Leave out all images and set down the records exactly as given.

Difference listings
● ● ● ● ● ● ●

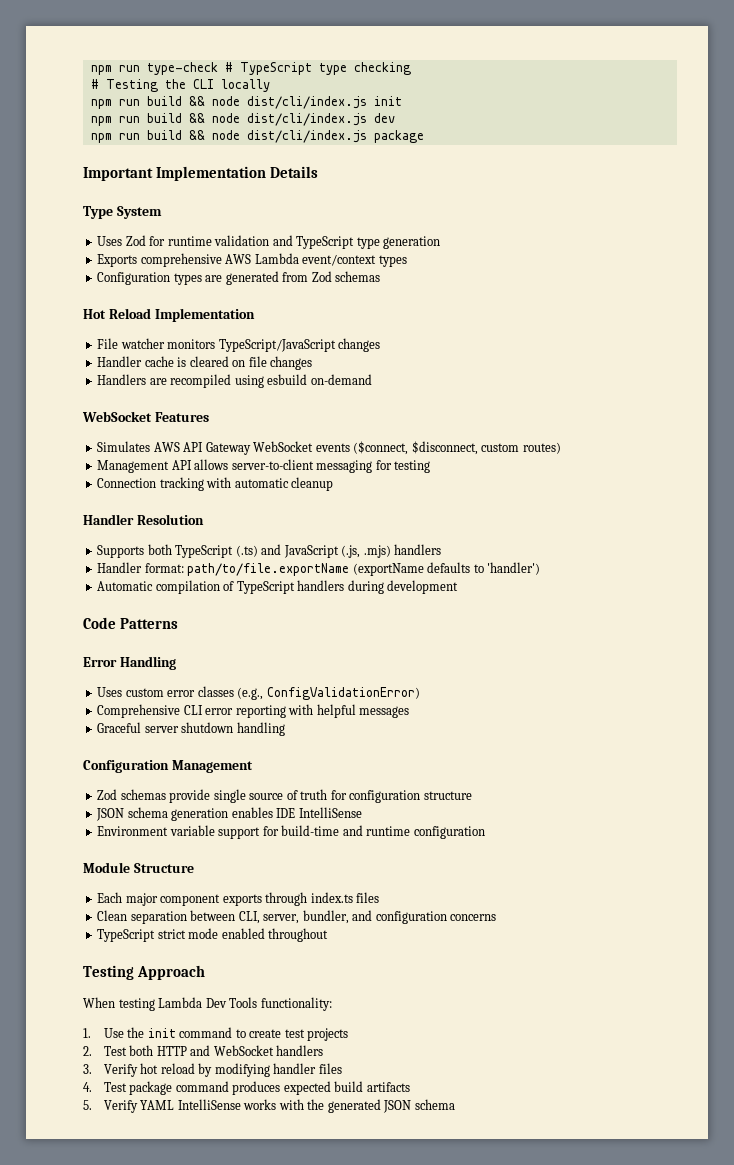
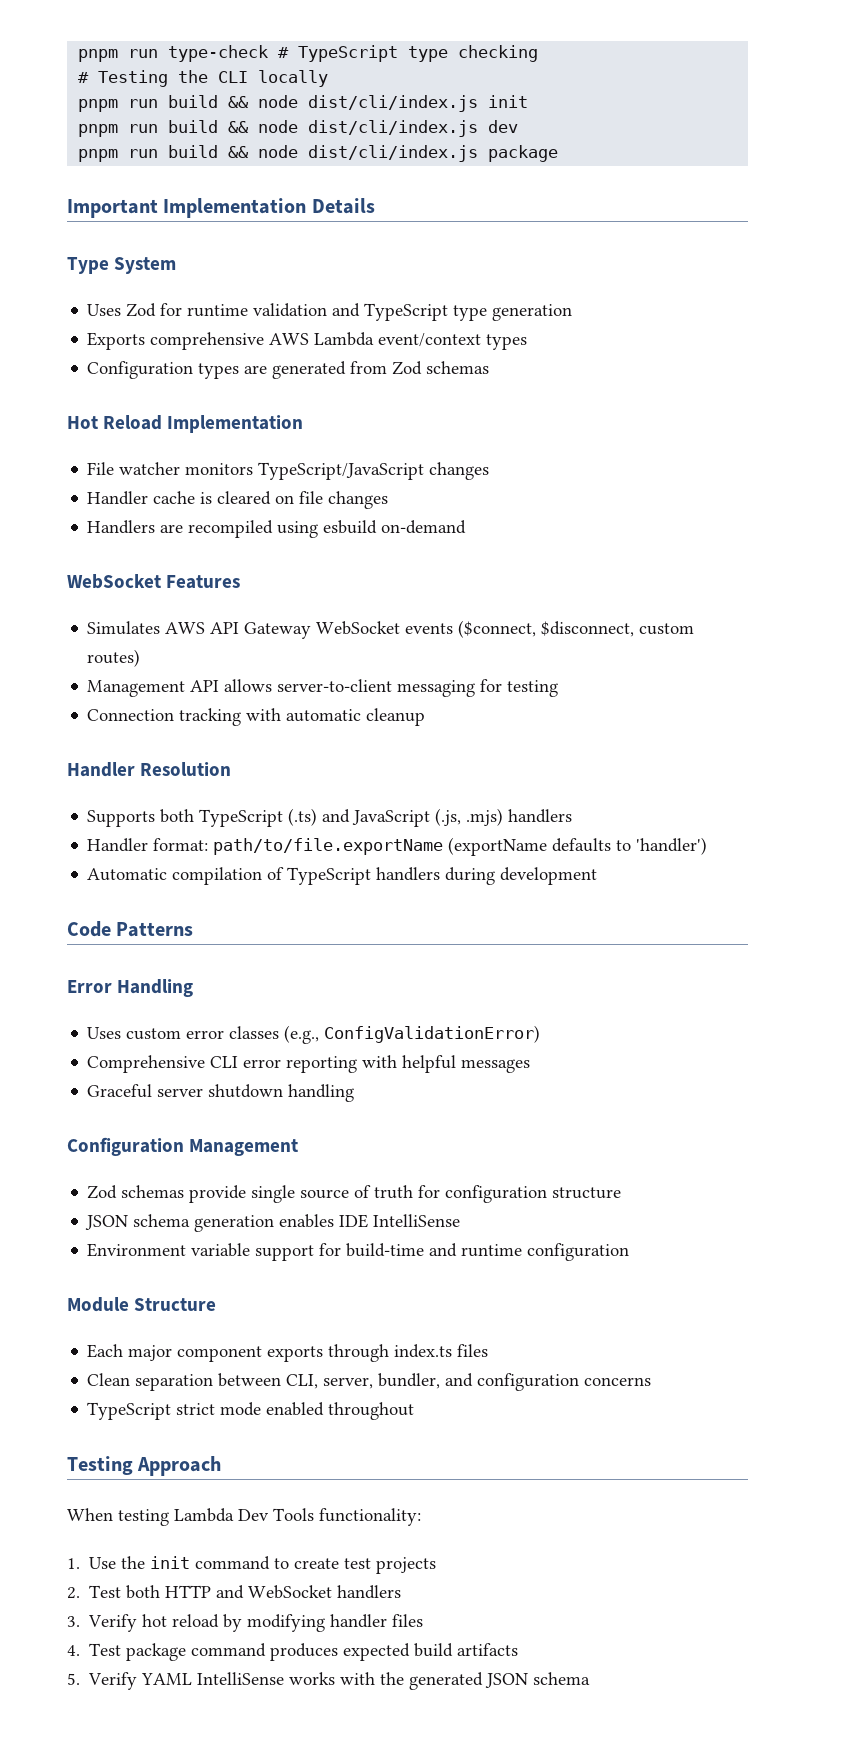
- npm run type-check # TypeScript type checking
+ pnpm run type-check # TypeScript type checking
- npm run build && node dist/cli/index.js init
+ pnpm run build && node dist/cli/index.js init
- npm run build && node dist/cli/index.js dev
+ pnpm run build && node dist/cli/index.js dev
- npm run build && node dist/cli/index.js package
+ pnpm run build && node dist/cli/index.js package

● ● ● ● ● ● ●

Expected answer:
- npm run type-check # TypeScript type checking
+ pnpm run type-check # TypeScript type checking
- npm run build && node dist/cli/index.js init
+ pnpm run build && node dist/cli/index.js init
- npm run build && node dist/cli/index.js dev
+ pnpm run build && node dist/cli/index.js dev
- npm run build && node dist/cli/index.js package
+ pnpm run build && node dist/cli/index.js package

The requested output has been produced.